After a mild winter, a stingy spring, finally aflower.
As a proud alumnus of Cooper Union, I write the following post with the heaviest of heart.
The quotes below come from the New York Times March 9, 1904, in a tribute to Peter Cooper, during which Andrew Carnegie and others expounded on the responsibility that comes with great wealth. The director of Cooper Union, Charles Sprague Smith, spoke as well honoring the gift of $300,000 by Carnegie that made Cooper debut free “from basement to roof.” He went on to honor Abram Hewitt, son-in-law of Peter Cooper, former mayor, and father of New York’s subway system: “I know that the supreme desire of his life was that Cooper Union should be free. Every part of it is now free in every sense.”
It is no longer.
The values espoused eloquently in 1904 — albeit in self-congratulation — have now been repudiated by the decision of the board of trustees of Cooper Union to charge tuition beginning in 2014. Those who have guided this institution in recent years have failed in their trusteeship of this treasure of New York and the nation.
As I wrote in an earlier post, Cooper Union is too small, too specialized, to survive in direct competition with larger better-funded institutions. The fact that it was a full scholarship — free — college put it in a class by itself. It brought the best students and professors together in an egalitarian community unlike any other in the world.
That unique community of intellect and creativity has been sacrificed. Unless another Andrew Carnegie comes to the rescue quickly, or some other scheme is devised to return the school to its former mission, Cooper Union, in its now comprised state, will not likely survive.
In the grip of a debt crisis brought on by Tea Party economic terrorism, New York appears placid at the start of the weekend–on the surface. One imagines the agitated garden party conversations out in the Hamptons among the captains of finance. How did the good faith and credit of the United States come to be held hostage by an ignorant rabble? The mind boggles. We all await Monday and the morning bell.
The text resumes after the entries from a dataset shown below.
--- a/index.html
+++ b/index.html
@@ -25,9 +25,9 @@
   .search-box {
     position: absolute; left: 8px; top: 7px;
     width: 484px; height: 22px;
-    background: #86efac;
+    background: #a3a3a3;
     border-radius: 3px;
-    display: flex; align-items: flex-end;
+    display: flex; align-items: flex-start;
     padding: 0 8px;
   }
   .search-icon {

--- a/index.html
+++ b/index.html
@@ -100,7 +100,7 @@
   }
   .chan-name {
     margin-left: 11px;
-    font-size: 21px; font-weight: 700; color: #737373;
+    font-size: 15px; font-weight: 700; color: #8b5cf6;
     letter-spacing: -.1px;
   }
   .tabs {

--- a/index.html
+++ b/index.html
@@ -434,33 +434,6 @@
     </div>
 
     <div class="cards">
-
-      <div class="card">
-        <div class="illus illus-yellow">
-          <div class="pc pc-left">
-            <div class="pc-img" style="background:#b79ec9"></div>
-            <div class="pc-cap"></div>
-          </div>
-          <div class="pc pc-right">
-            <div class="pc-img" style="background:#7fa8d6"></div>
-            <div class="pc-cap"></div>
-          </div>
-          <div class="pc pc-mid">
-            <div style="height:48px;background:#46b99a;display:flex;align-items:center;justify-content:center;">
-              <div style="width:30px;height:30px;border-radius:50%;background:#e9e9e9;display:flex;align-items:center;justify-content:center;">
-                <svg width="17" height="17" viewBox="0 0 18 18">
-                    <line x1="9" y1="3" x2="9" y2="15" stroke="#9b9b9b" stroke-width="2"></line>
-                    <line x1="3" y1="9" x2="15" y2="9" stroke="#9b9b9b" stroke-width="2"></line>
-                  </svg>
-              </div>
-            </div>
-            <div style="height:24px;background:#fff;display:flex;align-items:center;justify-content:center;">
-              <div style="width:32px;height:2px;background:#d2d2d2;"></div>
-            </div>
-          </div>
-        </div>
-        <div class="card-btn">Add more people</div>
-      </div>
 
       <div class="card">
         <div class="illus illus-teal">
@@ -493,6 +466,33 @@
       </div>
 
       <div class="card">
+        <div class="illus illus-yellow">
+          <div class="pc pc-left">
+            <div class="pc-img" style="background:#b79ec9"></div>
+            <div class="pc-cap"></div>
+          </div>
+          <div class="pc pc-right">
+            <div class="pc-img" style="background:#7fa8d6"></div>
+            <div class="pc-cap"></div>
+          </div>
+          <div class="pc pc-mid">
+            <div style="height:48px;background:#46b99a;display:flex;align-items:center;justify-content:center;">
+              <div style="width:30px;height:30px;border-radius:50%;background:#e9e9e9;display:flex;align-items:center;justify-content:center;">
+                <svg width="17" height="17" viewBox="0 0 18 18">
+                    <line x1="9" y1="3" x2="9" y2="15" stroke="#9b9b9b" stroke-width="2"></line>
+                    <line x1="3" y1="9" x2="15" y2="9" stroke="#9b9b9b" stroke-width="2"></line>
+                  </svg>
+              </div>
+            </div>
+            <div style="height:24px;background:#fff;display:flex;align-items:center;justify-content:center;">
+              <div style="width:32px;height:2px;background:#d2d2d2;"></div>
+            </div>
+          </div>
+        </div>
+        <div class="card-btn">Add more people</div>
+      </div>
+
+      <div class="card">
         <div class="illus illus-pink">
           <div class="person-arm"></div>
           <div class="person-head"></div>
Couple feet of snow and huge drifts in New York. Walking from the subway on my way to Think Coffee on the corner of Bleecker Street and the Bowery I noticed two elderly people struggling to get over a wall of plowed snow. I snapped a quick picture of the scene, and then ran over to help the couple. I reached for the hand of the woman first, and then helped the man climb across onto the street. I asked them if they needed any more assistance, and then realized that it was Robert Frank (The Americans), and his wife, the artist June Leaf. I made sure they reached the door of their loft safely. I didn’t say anything more, or photograph them–aside from the accidental image above. Got my coffee on the corner.
Making my usual morning walk across town I came upon Cervin Robinson at Houston and Crosby Street. He was photographing the Bayard-Condict Building, Louis Sullivan’s only New York structure. Robinson has photographed this building before–and many other Sullivan buildings.
Here’s a screen capture of one his photographs of the same building made many years ago.
Photograph by Cervin Robinson
I didn’t linger to chat with Cervin because I could see that at that moment a shaft of low winter light was raking perfectly across the facade of the building at the top of Crosby Street.
I was drawn into Crosby Street just off Houston by the ASPCA truck with a large cat face gazing slightly upward. It was parked in front of Happy Paws Daycare with a lot of happy dogs cavorting in the windows along the street.
Unhappily there were signs on each plate glass window stating “No Photos Allowed.” Never mind the fact that a private business can not legally prevent one from taking pictures on a public street in this city or any other in the United States. See first amendment for reference.
A few blocks away I found this storefront.
Sometimes it seems like half he pictures on this blog are from Houston Street, especially the area between Broadway and Lafayette Street. It’s just that I’m there all the time coming and going, heading for the subway, walking across town, whatever. There’s been construction going on for years, rebuilding the underground infrastructure, resurfacing the pavement, and redesigning the streetscape.
Houston Street was–a long time ago–an ordinary width New York street. But at some point in the first half of the 20th century it was greatly expanded as subway tunnels were excavated, buildings were torn down, and we were left with this great gash across the urban landscape. It remains a noisy, near freeway–scene of much pedestrian and bicycle carnage–in the middle of this otherwise ped-friendly city.
That said, I love the visual chaos of it all, and today I was headed for the West 4th Street basketball court–sometimes called the cage–to continue working on this crazy project of photographing basketball with a 4×5 view camera. I set up my tripod just out of bounds behind one of the baskets, positioning myself as discreetly as possible, to avoid players crashing into me and my camera. You can’t shoot from behind the chain link fence because there’s not enough space for a wide angle lens to poke through.
At one point someone kicked a stray basketball from the other end of the court sending it rocketing directly, though not intentionally, at my camera. With the practiced awareness and dexterity of years of playing street basketball, I reached around the camera, and knocked the ball away. After the game, one of the players came over and expressed his surprise, if not amazement, that I had reacted so quickly.